▸ **Records to process**
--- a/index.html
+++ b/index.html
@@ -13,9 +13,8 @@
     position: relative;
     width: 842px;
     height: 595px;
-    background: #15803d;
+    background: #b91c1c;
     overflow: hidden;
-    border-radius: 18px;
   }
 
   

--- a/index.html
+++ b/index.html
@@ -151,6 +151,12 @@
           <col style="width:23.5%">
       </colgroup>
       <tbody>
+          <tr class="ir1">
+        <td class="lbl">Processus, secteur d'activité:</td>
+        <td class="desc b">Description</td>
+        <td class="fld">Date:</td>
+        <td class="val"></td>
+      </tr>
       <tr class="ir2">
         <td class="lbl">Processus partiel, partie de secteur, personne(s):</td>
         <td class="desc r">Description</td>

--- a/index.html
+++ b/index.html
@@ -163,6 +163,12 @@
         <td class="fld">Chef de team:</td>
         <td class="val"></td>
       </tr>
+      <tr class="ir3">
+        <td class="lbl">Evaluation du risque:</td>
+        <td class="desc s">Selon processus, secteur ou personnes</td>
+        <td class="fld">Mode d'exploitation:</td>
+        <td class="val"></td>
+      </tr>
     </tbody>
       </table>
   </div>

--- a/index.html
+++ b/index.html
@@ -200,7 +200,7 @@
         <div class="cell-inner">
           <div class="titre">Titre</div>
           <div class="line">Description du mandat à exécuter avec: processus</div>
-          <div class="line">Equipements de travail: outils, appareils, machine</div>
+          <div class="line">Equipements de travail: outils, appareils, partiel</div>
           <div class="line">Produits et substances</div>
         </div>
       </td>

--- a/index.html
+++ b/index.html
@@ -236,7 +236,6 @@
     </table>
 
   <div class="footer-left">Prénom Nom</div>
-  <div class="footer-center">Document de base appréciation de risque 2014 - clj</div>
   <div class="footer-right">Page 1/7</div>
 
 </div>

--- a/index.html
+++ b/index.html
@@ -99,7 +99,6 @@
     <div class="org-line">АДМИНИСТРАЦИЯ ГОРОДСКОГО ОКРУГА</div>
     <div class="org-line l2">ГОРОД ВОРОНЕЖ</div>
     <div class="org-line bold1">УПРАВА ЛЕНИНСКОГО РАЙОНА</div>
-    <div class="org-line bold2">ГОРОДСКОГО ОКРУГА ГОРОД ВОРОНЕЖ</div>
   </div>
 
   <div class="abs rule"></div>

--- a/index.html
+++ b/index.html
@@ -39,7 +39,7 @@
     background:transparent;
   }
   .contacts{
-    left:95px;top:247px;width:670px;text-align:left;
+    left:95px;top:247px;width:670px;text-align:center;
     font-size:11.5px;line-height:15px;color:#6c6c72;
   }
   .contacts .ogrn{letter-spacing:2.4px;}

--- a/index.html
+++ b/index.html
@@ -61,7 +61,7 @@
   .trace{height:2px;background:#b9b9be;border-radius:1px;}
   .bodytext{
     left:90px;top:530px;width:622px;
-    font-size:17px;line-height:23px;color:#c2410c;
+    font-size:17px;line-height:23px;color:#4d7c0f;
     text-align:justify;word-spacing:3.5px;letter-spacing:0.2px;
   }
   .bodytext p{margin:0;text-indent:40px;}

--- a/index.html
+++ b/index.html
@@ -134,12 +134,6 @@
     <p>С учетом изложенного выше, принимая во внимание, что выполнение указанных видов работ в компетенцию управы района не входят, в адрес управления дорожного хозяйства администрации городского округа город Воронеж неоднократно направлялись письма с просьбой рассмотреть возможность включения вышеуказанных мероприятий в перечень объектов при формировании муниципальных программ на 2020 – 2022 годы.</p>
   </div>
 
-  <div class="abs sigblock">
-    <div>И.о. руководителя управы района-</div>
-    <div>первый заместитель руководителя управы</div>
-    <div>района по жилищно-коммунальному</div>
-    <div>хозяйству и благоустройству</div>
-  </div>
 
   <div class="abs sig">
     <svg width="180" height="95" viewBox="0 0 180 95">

▸ **Goal of the exercise**
Starting at the top of the listing above, write out every line exactly as it appears.

▸ **Solution**
--- a/index.html
+++ b/index.html
@@ -13,9 +13,8 @@
     position: relative;
     width: 842px;
     height: 595px;
-    background: #15803d;
+    background: #b91c1c;
     overflow: hidden;
-    border-radius: 18px;
   }
 
   

--- a/index.html
+++ b/index.html
@@ -151,6 +151,12 @@
           <col style="width:23.5%">
       </colgroup>
       <tbody>
+          <tr class="ir1">
+        <td class="lbl">Processus, secteur d'activité:</td>
+        <td class="desc b">Description</td>
+        <td class="fld">Date:</td>
+        <td class="val"></td>
+      </tr>
       <tr class="ir2">
         <td class="lbl">Processus partiel, partie de secteur, personne(s):</td>
         <td class="desc r">Description</td>

--- a/index.html
+++ b/index.html
@@ -163,6 +163,12 @@
         <td class="fld">Chef de team:</td>
         <td class="val"></td>
       </tr>
+      <tr class="ir3">
+        <td class="lbl">Evaluation du risque:</td>
+        <td class="desc s">Selon processus, secteur ou personnes</td>
+        <td class="fld">Mode d'exploitation:</td>
+        <td class="val"></td>
+      </tr>
     </tbody>
       </table>
   </div>

--- a/index.html
+++ b/index.html
@@ -200,7 +200,7 @@
         <div class="cell-inner">
           <div class="titre">Titre</div>
           <div class="line">Description du mandat à exécuter avec: processus</div>
-          <div class="line">Equipements de travail: outils, appareils, machine</div>
+          <div class="line">Equipements de travail: outils, appareils, partiel</div>
           <div class="line">Produits et substances</div>
         </div>
       </td>

--- a/index.html
+++ b/index.html
@@ -236,7 +236,6 @@
     </table>
 
   <div class="footer-left">Prénom Nom</div>
-  <div class="footer-center">Document de base appréciation de risque 2014 - clj</div>
   <div class="footer-right">Page 1/7</div>
 
 </div>

--- a/index.html
+++ b/index.html
@@ -99,7 +99,6 @@
     <div class="org-line">АДМИНИСТРАЦИЯ ГОРОДСКОГО ОКРУГА</div>
     <div class="org-line l2">ГОРОД ВОРОНЕЖ</div>
     <div class="org-line bold1">УПРАВА ЛЕНИНСКОГО РАЙОНА</div>
-    <div class="org-line bold2">ГОРОДСКОГО ОКРУГА ГОРОД ВОРОНЕЖ</div>
   </div>
 
   <div class="abs rule"></div>

--- a/index.html
+++ b/index.html
@@ -39,7 +39,7 @@
     background:transparent;
   }
   .contacts{
-    left:95px;top:247px;width:670px;text-align:left;
+    left:95px;top:247px;width:670px;text-align:center;
     font-size:11.5px;line-height:15px;color:#6c6c72;
   }
   .contacts .ogrn{letter-spacing:2.4px;}

--- a/index.html
+++ b/index.html
@@ -61,7 +61,7 @@
   .trace{height:2px;background:#b9b9be;border-radius:1px;}
   .bodytext{
     left:90px;top:530px;width:622px;
-    font-size:17px;line-height:23px;color:#c2410c;
+    font-size:17px;line-height:23px;color:#4d7c0f;
     text-align:justify;word-spacing:3.5px;letter-spacing:0.2px;
   }
   .bodytext p{margin:0;text-indent:40px;}

--- a/index.html
+++ b/index.html
@@ -134,12 +134,6 @@
     <p>С учетом изложенного выше, принимая во внимание, что выполнение указанных видов работ в компетенцию управы района не входят, в адрес управления дорожного хозяйства администрации городского округа город Воронеж неоднократно направлялись письма с просьбой рассмотреть возможность включения вышеуказанных мероприятий в перечень объектов при формировании муниципальных программ на 2020 – 2022 годы.</p>
   </div>
 
-  <div class="abs sigblock">
-    <div>И.о. руководителя управы района-</div>
-    <div>первый заместитель руководителя управы</div>
-    <div>района по жилищно-коммунальному</div>
-    <div>хозяйству и благоустройству</div>
-  </div>
 
   <div class="abs sig">
     <svg width="180" height="95" viewBox="0 0 180 95">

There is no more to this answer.